Exercise aim:
Output all of the data below without changing a word, and exclude the pictures.

(Code change snippets)

────────

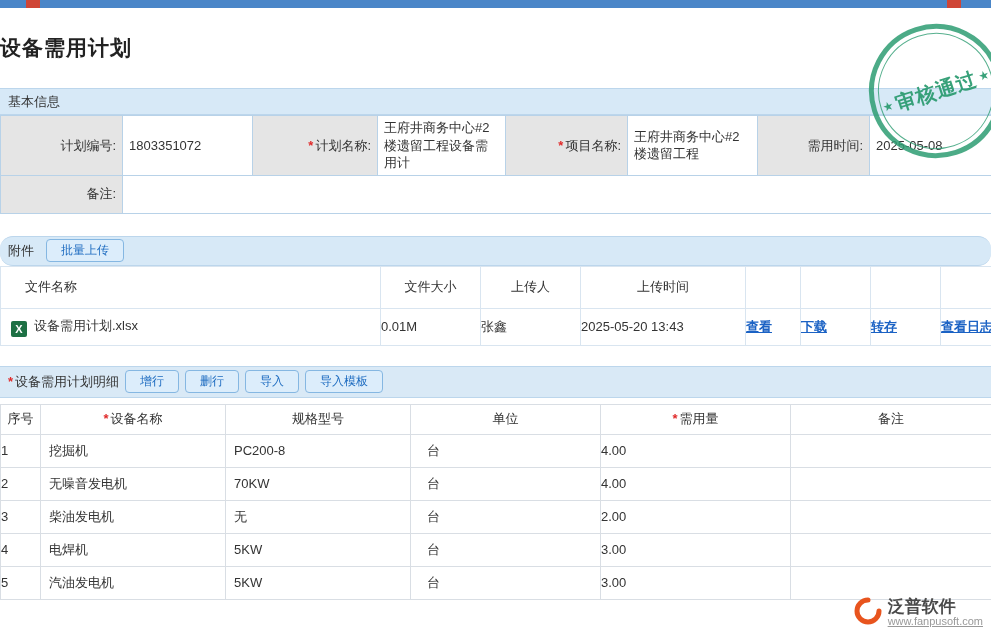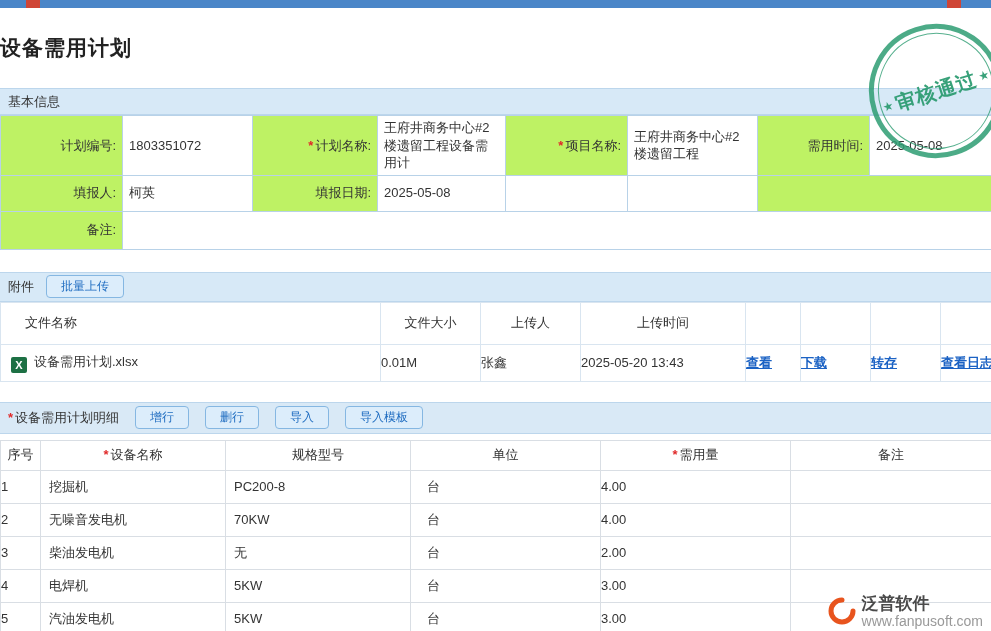"计划编号:" .form-table .lbl { background: #bef264 -> #e5e5e5 }
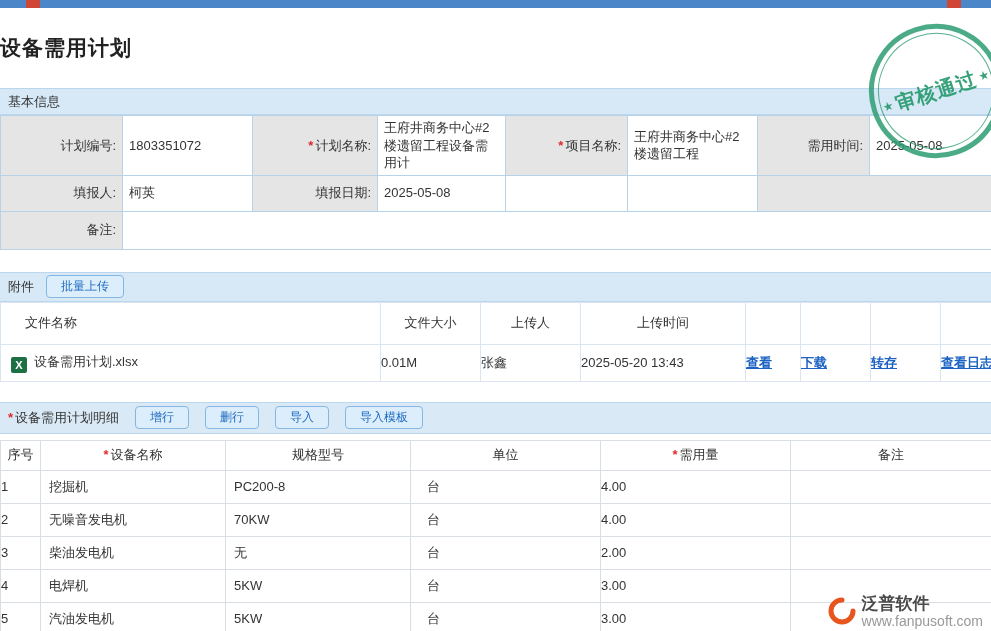"填报人:" tr.r2 { html: <tr> <td><span>填报人:</span></td> <td><span>柯英</span></td> <td><span>填报日期:</span></td> <td><span>2025-05-08</span></td> <td></td> <td></td> <td></td> </tr> -> none }
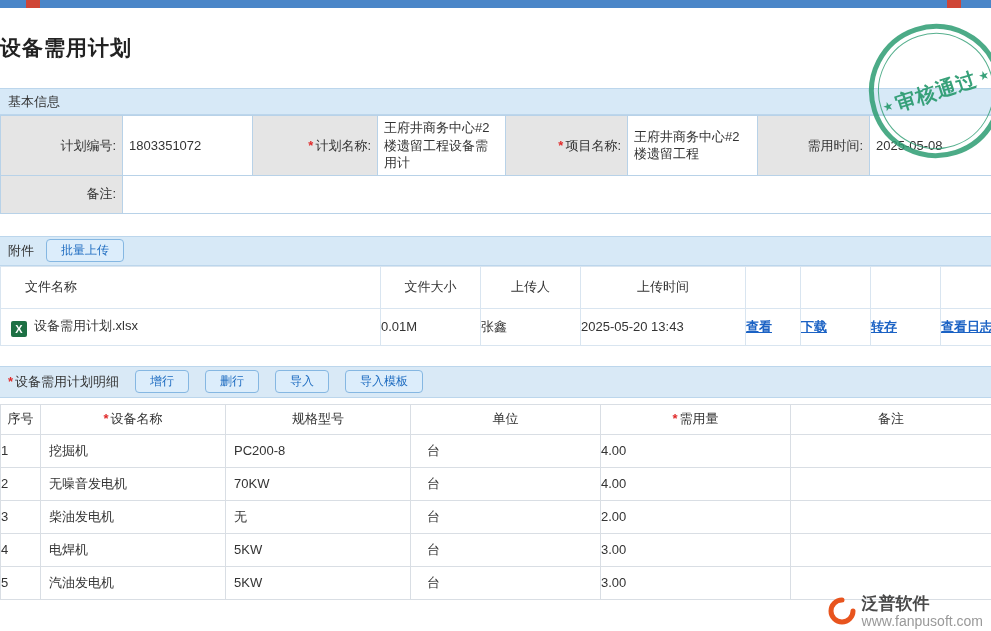"附件" .attach-bar { border-radius: none -> 13px }
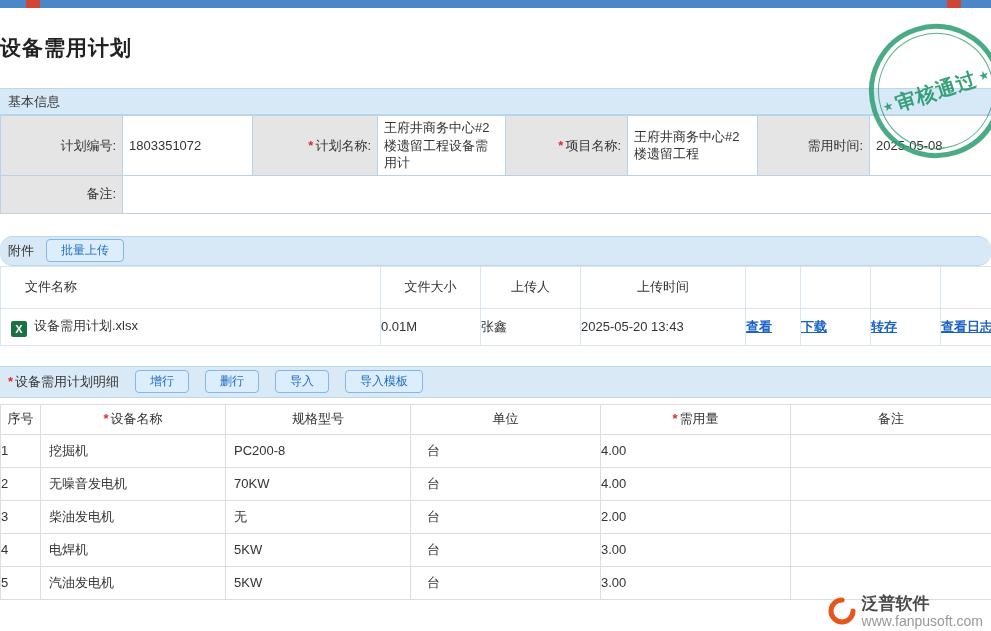"增行" .detail-bar .btn { margin-left: 16px -> 6px }
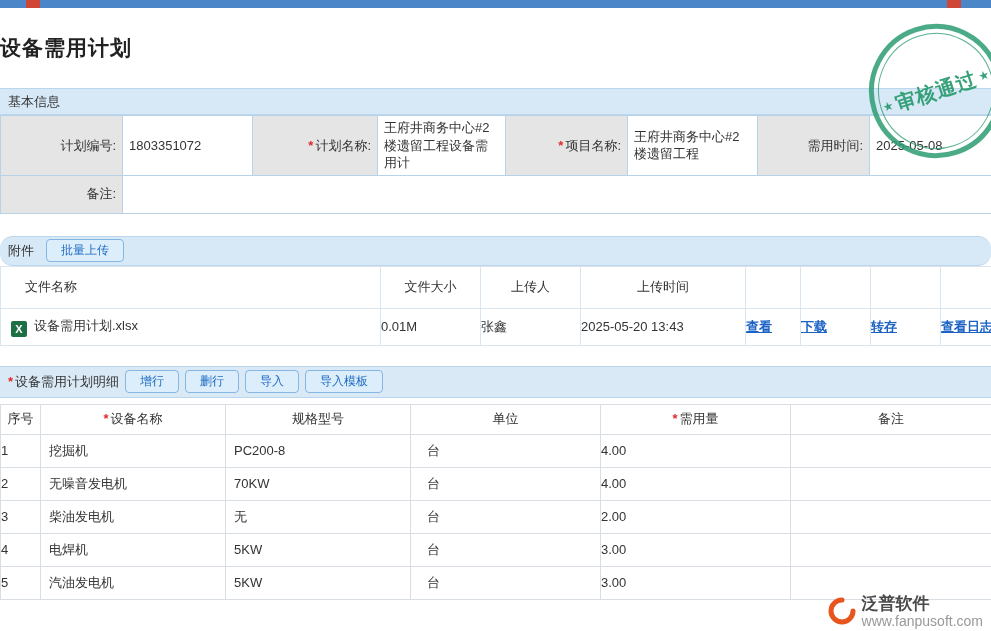"www.fanpusoft.com" .brand-url { font-size: 14px -> 11px; text-decoration: none -> underline }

────────

Answer space:
"计划编号:" .form-table .lbl { background: #bef264 -> #e5e5e5 }
"填报人:" tr.r2 { html: <tr> <td><span>填报人:</span></td> <td><span>柯英</span></td> <td><span>填报日期:</span></td> <td><span>2025-05-08</span></td> <td></td> <td></td> <td></td> </tr> -> none }
"附件" .attach-bar { border-radius: none -> 13px }
"增行" .detail-bar .btn { margin-left: 16px -> 6px }
"www.fanpusoft.com" .brand-url { font-size: 14px -> 11px; text-decoration: none -> underline }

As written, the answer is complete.